Task objective:
Leaving the pictures aside, restate all of the data exactly.

Input records below:

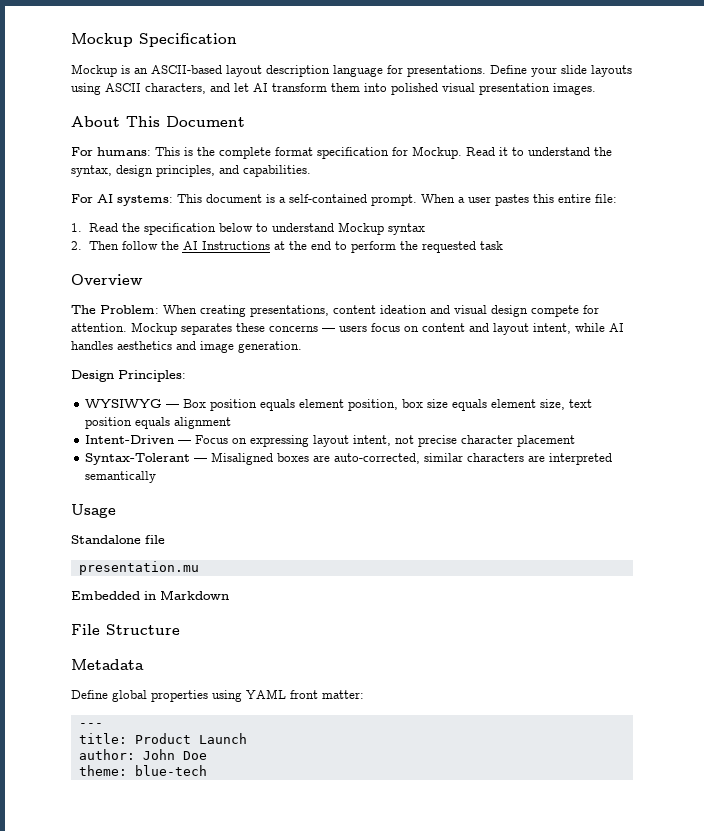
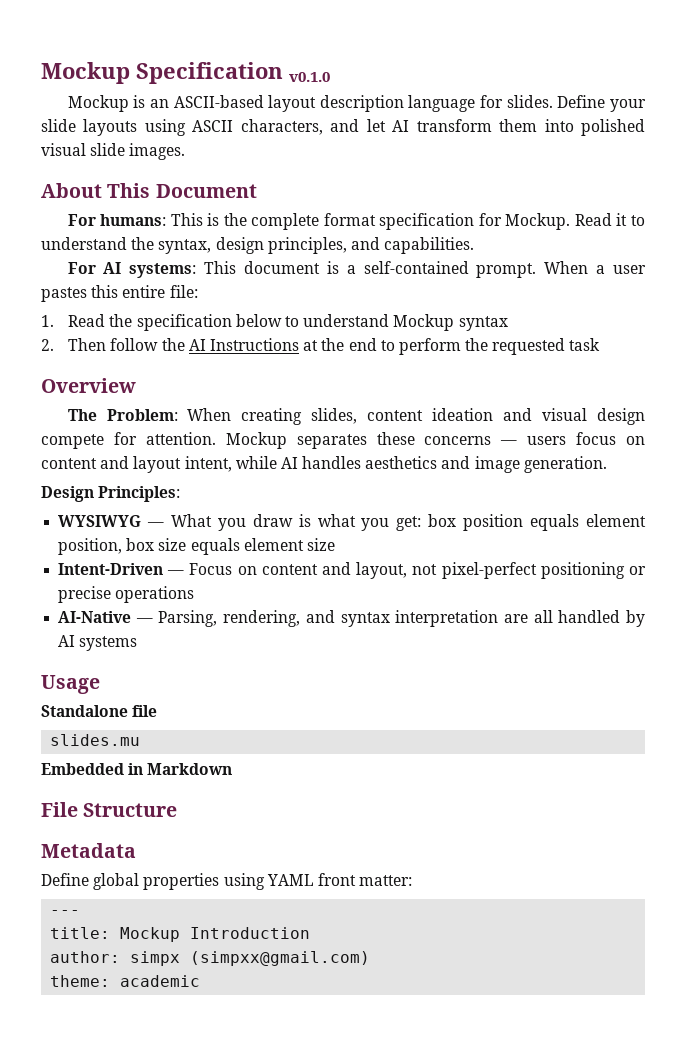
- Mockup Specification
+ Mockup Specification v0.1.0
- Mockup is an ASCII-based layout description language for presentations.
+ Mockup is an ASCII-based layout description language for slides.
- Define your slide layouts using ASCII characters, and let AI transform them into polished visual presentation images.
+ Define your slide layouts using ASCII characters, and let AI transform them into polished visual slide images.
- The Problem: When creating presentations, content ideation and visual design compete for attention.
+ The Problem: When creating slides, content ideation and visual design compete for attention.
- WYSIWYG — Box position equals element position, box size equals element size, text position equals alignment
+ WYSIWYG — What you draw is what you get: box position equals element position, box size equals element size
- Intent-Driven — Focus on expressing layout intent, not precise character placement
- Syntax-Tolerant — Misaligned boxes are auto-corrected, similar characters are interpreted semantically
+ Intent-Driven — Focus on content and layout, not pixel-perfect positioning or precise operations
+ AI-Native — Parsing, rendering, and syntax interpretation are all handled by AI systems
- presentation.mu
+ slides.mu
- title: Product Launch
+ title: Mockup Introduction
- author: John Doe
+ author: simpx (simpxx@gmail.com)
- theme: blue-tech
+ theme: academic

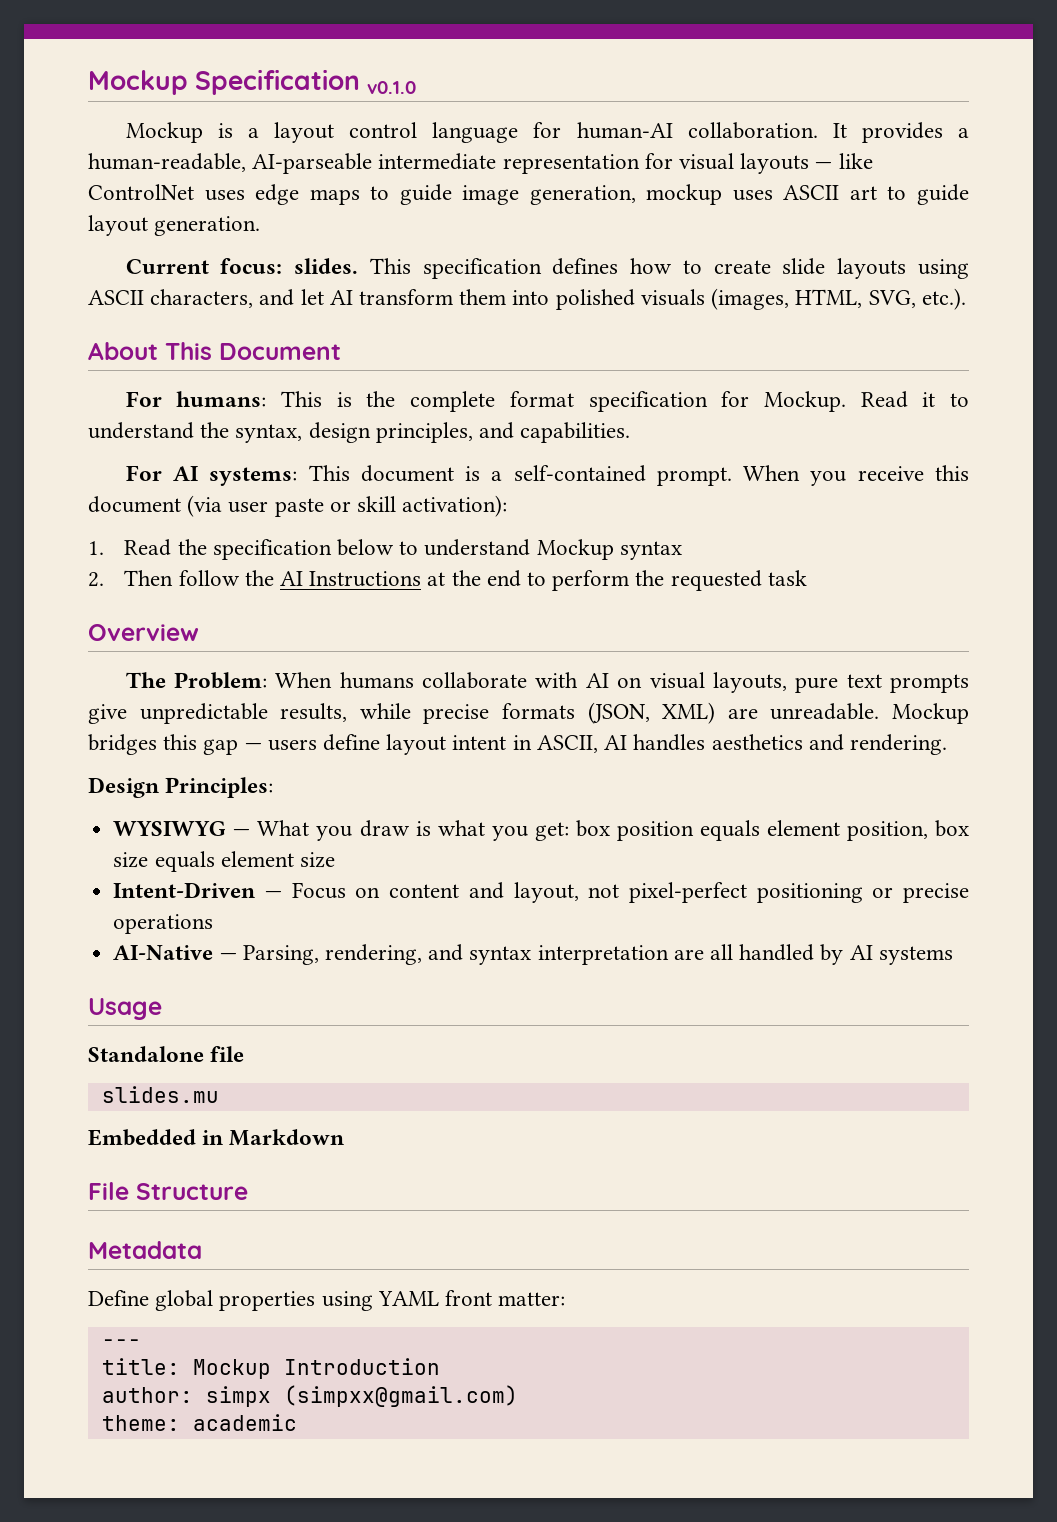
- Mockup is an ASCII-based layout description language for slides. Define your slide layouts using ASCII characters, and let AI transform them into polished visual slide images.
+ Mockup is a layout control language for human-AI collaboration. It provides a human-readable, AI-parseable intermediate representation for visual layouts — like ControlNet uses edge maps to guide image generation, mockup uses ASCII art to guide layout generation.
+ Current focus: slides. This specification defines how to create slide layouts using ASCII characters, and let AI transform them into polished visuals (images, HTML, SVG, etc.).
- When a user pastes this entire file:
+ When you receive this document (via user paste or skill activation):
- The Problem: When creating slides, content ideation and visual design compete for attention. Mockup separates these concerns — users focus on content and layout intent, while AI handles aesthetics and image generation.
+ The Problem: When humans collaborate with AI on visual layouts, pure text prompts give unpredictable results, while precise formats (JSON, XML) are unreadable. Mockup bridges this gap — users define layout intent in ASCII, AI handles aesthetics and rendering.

End of Input records.

Task result:
- Mockup Specification
+ Mockup Specification v0.1.0
- Mockup is an ASCII-based layout description language for presentations.
+ Mockup is an ASCII-based layout description language for slides.
- Define your slide layouts using ASCII characters, and let AI transform them into polished visual presentation images.
+ Define your slide layouts using ASCII characters, and let AI transform them into polished visual slide images.
- The Problem: When creating presentations, content ideation and visual design compete for attention.
+ The Problem: When creating slides, content ideation and visual design compete for attention.
- WYSIWYG — Box position equals element position, box size equals element size, text position equals alignment
+ WYSIWYG — What you draw is what you get: box position equals element position, box size equals element size
- Intent-Driven — Focus on expressing layout intent, not precise character placement
- Syntax-Tolerant — Misaligned boxes are auto-corrected, similar characters are interpreted semantically
+ Intent-Driven — Focus on content and layout, not pixel-perfect positioning or precise operations
+ AI-Native — Parsing, rendering, and syntax interpretation are all handled by AI systems
- presentation.mu
+ slides.mu
- title: Product Launch
+ title: Mockup Introduction
- author: John Doe
+ author: simpx (simpxx@gmail.com)
- theme: blue-tech
+ theme: academic

- Mockup is an ASCII-based layout description language for slides. Define your slide layouts using ASCII characters, and let AI transform them into polished visual slide images.
+ Mockup is a layout control language for human-AI collaboration. It provides a human-readable, AI-parseable intermediate representation for visual layouts — like ControlNet uses edge maps to guide image generation, mockup uses ASCII art to guide layout generation.
+ Current focus: slides. This specification defines how to create slide layouts using ASCII characters, and let AI transform them into polished visuals (images, HTML, SVG, etc.).
- When a user pastes this entire file:
+ When you receive this document (via user paste or skill activation):
- The Problem: When creating slides, content ideation and visual design compete for attention. Mockup separates these concerns — users focus on content and layout intent, while AI handles aesthetics and image generation.
+ The Problem: When humans collaborate with AI on visual layouts, pure text prompts give unpredictable results, while precise formats (JSON, XML) are unreadable. Mockup bridges this gap — users define layout intent in ASCII, AI handles aesthetics and rendering.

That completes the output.